Brief
Each line from the one that includes "-> 2019-09-30 13:49" to the last line of the data below should be set down exactly; no other lines are wanted.

Task data
────
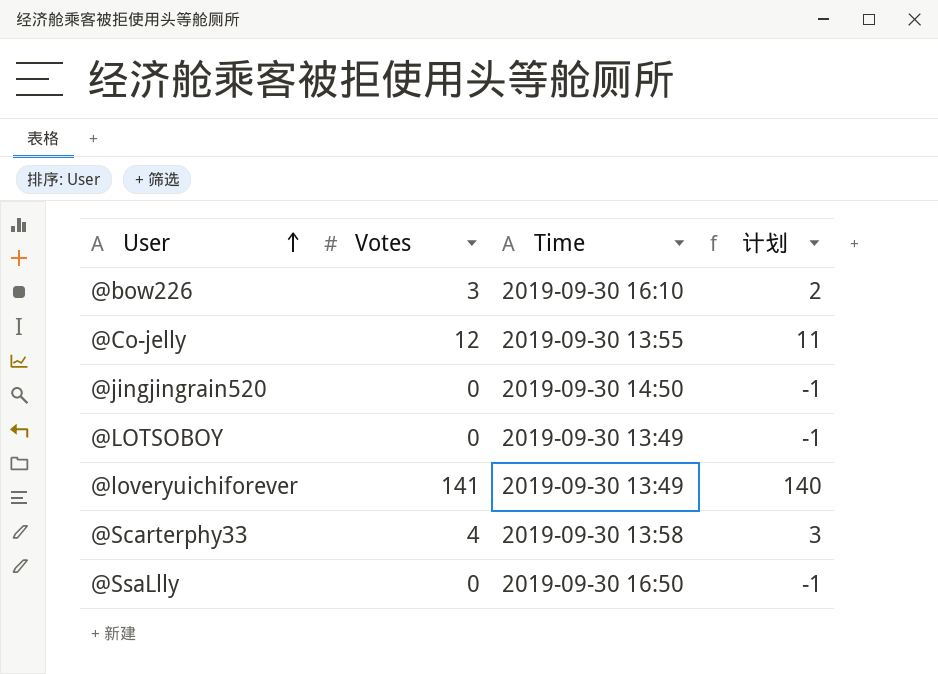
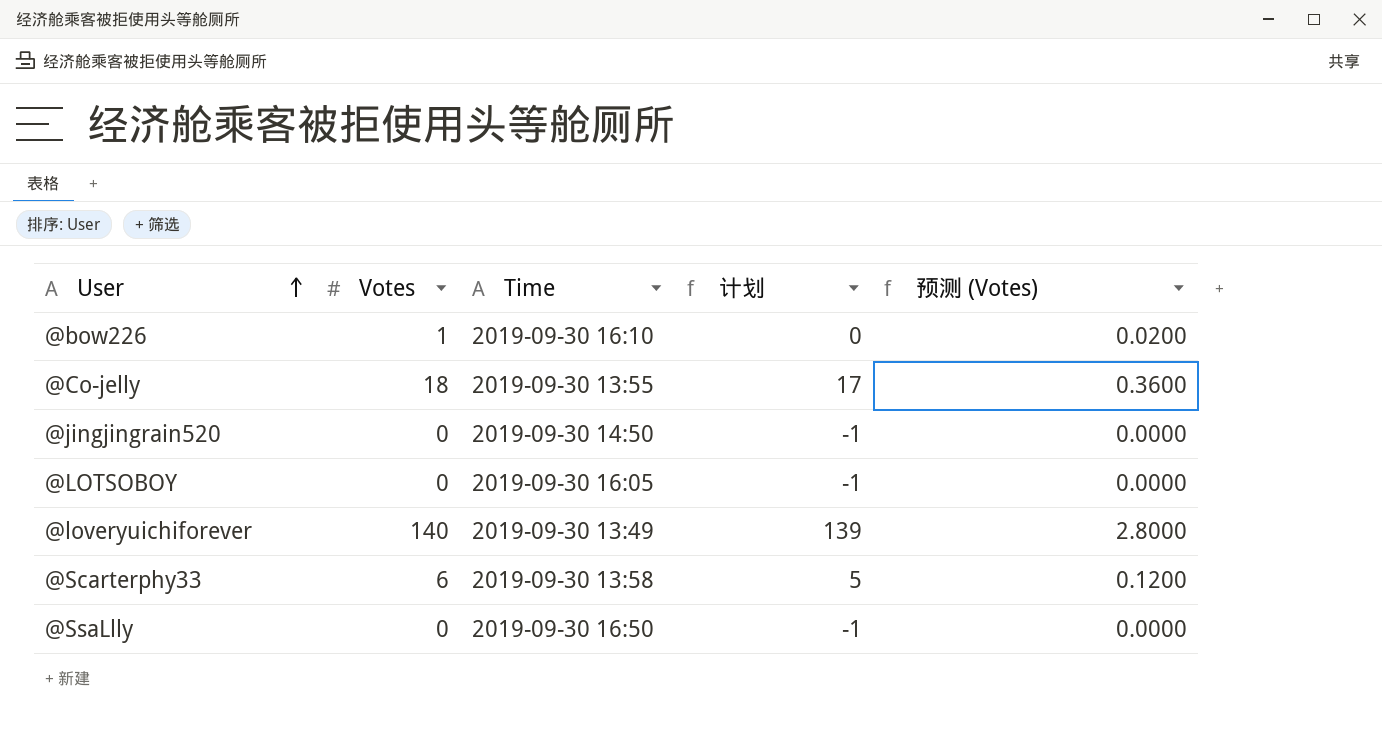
column 预测 (Votes) | formula: none -> [Votes] * 0.02
@bow226 | Votes: 3 -> 1
@bow226 | 计划: 2 -> 0
@Co-jelly | Votes: 12 -> 18
@Co-jelly | 计划: 11 -> 17
@LOTSOBOY | Time: 2019-09-30 13:49 -> 2019-09-30 16:05
@loveryuichiforever | Votes: 141 -> 140
@loveryuichiforever | 计划: 140 -> 139
@Scarterphy33 | Votes: 4 -> 6
@Scarterphy33 | 计划: 3 -> 5

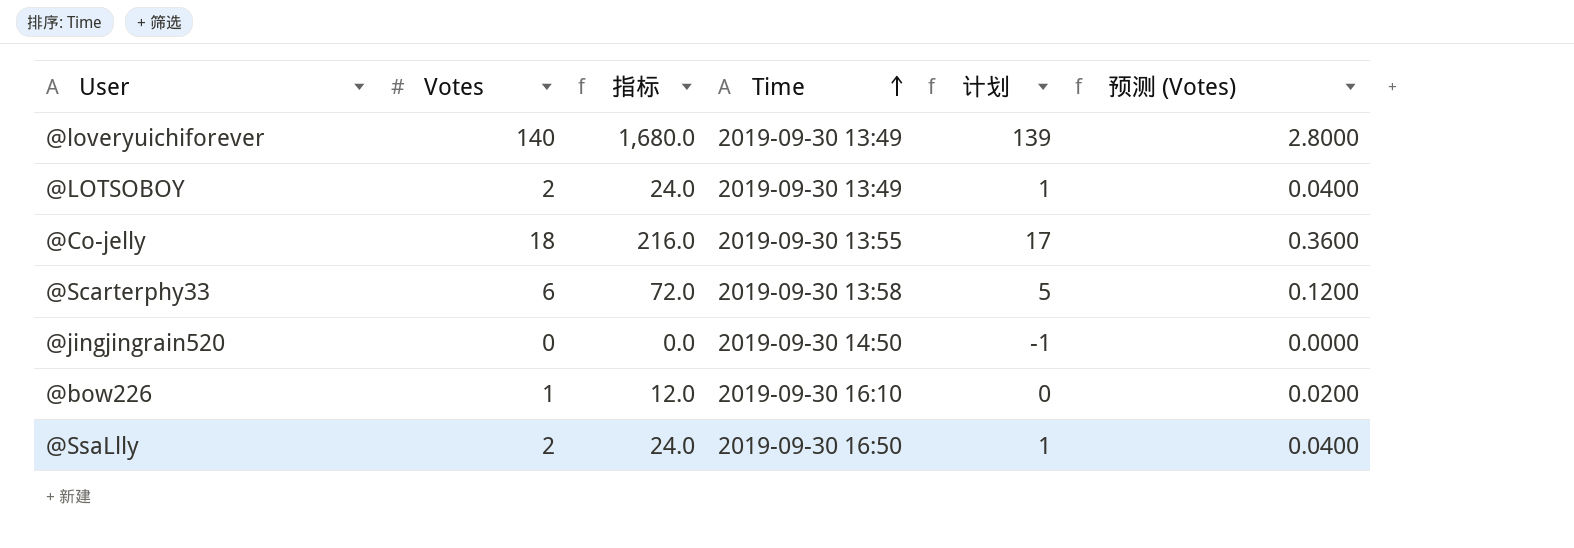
row order: User ascending -> Time ascending
column 指标 | formula: none -> [Votes] * 12
@LOTSOBOY | Votes: 0 -> 2
@LOTSOBOY | Time: 2019-09-30 16:05 -> 2019-09-30 13:49
@LOTSOBOY | 计划: -1 -> 1
@LOTSOBOY | 预测 (Votes): 0.0000 -> 0.0400
@SsaLlly | Votes: 0 -> 2
@SsaLlly | 计划: -1 -> 1
@SsaLlly | 预测 (Votes): 0.0000 -> 0.0400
────
Finished task
@LOTSOBOY | Time: 2019-09-30 16:05 -> 2019-09-30 13:49
@LOTSOBOY | 计划: -1 -> 1
@LOTSOBOY | 预测 (Votes): 0.0000 -> 0.0400
@SsaLlly | Votes: 0 -> 2
@SsaLlly | 计划: -1 -> 1
@SsaLlly | 预测 (Votes): 0.0000 -> 0.0400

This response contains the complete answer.